**ASSIGNED TASK**:
Output every entry exactly as it appears.

**TASK INPUT**:
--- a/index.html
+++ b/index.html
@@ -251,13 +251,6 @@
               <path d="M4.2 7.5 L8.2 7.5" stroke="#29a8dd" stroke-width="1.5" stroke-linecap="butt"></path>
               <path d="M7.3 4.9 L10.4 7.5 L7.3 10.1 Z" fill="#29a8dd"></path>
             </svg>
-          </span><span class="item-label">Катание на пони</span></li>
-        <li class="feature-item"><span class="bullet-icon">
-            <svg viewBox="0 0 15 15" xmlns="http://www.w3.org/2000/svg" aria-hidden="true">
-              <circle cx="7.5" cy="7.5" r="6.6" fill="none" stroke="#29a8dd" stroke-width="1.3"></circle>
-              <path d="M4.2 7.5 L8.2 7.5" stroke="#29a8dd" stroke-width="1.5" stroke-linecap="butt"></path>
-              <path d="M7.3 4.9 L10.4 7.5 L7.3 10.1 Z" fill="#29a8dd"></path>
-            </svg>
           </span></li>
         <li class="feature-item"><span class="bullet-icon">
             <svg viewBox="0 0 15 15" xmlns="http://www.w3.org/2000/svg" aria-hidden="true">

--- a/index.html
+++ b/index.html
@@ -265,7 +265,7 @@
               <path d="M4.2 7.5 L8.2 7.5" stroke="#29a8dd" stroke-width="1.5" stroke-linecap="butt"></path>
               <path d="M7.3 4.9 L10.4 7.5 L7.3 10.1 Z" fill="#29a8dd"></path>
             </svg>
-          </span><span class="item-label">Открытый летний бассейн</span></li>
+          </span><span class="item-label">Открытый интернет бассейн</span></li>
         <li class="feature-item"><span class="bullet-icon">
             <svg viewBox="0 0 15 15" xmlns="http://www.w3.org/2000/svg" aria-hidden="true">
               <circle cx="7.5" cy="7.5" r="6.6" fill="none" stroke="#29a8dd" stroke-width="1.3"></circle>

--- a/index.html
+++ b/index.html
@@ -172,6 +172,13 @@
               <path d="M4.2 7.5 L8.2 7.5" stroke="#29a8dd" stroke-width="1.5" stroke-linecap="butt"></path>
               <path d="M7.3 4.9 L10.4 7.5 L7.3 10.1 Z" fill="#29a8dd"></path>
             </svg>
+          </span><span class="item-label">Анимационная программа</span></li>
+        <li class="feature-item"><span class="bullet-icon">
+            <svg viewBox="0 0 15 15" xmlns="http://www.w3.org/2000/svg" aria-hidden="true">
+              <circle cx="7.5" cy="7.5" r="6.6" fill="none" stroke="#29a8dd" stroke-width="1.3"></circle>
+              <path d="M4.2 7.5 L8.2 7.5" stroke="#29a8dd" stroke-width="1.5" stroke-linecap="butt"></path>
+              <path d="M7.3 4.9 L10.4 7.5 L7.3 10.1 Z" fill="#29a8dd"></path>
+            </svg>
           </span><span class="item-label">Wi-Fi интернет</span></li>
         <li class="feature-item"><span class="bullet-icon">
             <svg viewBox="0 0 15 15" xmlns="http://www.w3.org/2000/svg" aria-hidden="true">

**EXPECTED ANSWER**:
--- a/index.html
+++ b/index.html
@@ -251,13 +251,6 @@
               <path d="M4.2 7.5 L8.2 7.5" stroke="#29a8dd" stroke-width="1.5" stroke-linecap="butt"></path>
               <path d="M7.3 4.9 L10.4 7.5 L7.3 10.1 Z" fill="#29a8dd"></path>
             </svg>
-          </span><span class="item-label">Катание на пони</span></li>
-        <li class="feature-item"><span class="bullet-icon">
-            <svg viewBox="0 0 15 15" xmlns="http://www.w3.org/2000/svg" aria-hidden="true">
-              <circle cx="7.5" cy="7.5" r="6.6" fill="none" stroke="#29a8dd" stroke-width="1.3"></circle>
-              <path d="M4.2 7.5 L8.2 7.5" stroke="#29a8dd" stroke-width="1.5" stroke-linecap="butt"></path>
-              <path d="M7.3 4.9 L10.4 7.5 L7.3 10.1 Z" fill="#29a8dd"></path>
-            </svg>
           </span></li>
         <li class="feature-item"><span class="bullet-icon">
             <svg viewBox="0 0 15 15" xmlns="http://www.w3.org/2000/svg" aria-hidden="true">

--- a/index.html
+++ b/index.html
@@ -265,7 +265,7 @@
               <path d="M4.2 7.5 L8.2 7.5" stroke="#29a8dd" stroke-width="1.5" stroke-linecap="butt"></path>
               <path d="M7.3 4.9 L10.4 7.5 L7.3 10.1 Z" fill="#29a8dd"></path>
             </svg>
-          </span><span class="item-label">Открытый летний бассейн</span></li>
+          </span><span class="item-label">Открытый интернет бассейн</span></li>
         <li class="feature-item"><span class="bullet-icon">
             <svg viewBox="0 0 15 15" xmlns="http://www.w3.org/2000/svg" aria-hidden="true">
               <circle cx="7.5" cy="7.5" r="6.6" fill="none" stroke="#29a8dd" stroke-width="1.3"></circle>

--- a/index.html
+++ b/index.html
@@ -172,6 +172,13 @@
               <path d="M4.2 7.5 L8.2 7.5" stroke="#29a8dd" stroke-width="1.5" stroke-linecap="butt"></path>
               <path d="M7.3 4.9 L10.4 7.5 L7.3 10.1 Z" fill="#29a8dd"></path>
             </svg>
+          </span><span class="item-label">Анимационная программа</span></li>
+        <li class="feature-item"><span class="bullet-icon">
+            <svg viewBox="0 0 15 15" xmlns="http://www.w3.org/2000/svg" aria-hidden="true">
+              <circle cx="7.5" cy="7.5" r="6.6" fill="none" stroke="#29a8dd" stroke-width="1.3"></circle>
+              <path d="M4.2 7.5 L8.2 7.5" stroke="#29a8dd" stroke-width="1.5" stroke-linecap="butt"></path>
+              <path d="M7.3 4.9 L10.4 7.5 L7.3 10.1 Z" fill="#29a8dd"></path>
+            </svg>
           </span><span class="item-label">Wi-Fi интернет</span></li>
         <li class="feature-item"><span class="bullet-icon">
             <svg viewBox="0 0 15 15" xmlns="http://www.w3.org/2000/svg" aria-hidden="true">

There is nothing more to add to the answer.